**Description of the task**. Return exactly the final stretch of the records below, opening with the line that contains "Round ENAMEL PIN: 1 for 3.50 -> 1 for 3.40" and closing with the last line.

**Extracted information**.
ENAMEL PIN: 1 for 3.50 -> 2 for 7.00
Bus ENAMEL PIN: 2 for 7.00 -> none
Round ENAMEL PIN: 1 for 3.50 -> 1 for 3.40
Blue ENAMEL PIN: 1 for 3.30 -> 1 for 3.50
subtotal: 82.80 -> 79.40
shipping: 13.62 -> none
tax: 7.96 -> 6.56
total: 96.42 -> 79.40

**Task solution**.
Round ENAMEL PIN: 1 for 3.50 -> 1 for 3.40
Blue ENAMEL PIN: 1 for 3.30 -> 1 for 3.50
subtotal: 82.80 -> 79.40
shipping: 13.62 -> none
tax: 7.96 -> 6.56
total: 96.42 -> 79.40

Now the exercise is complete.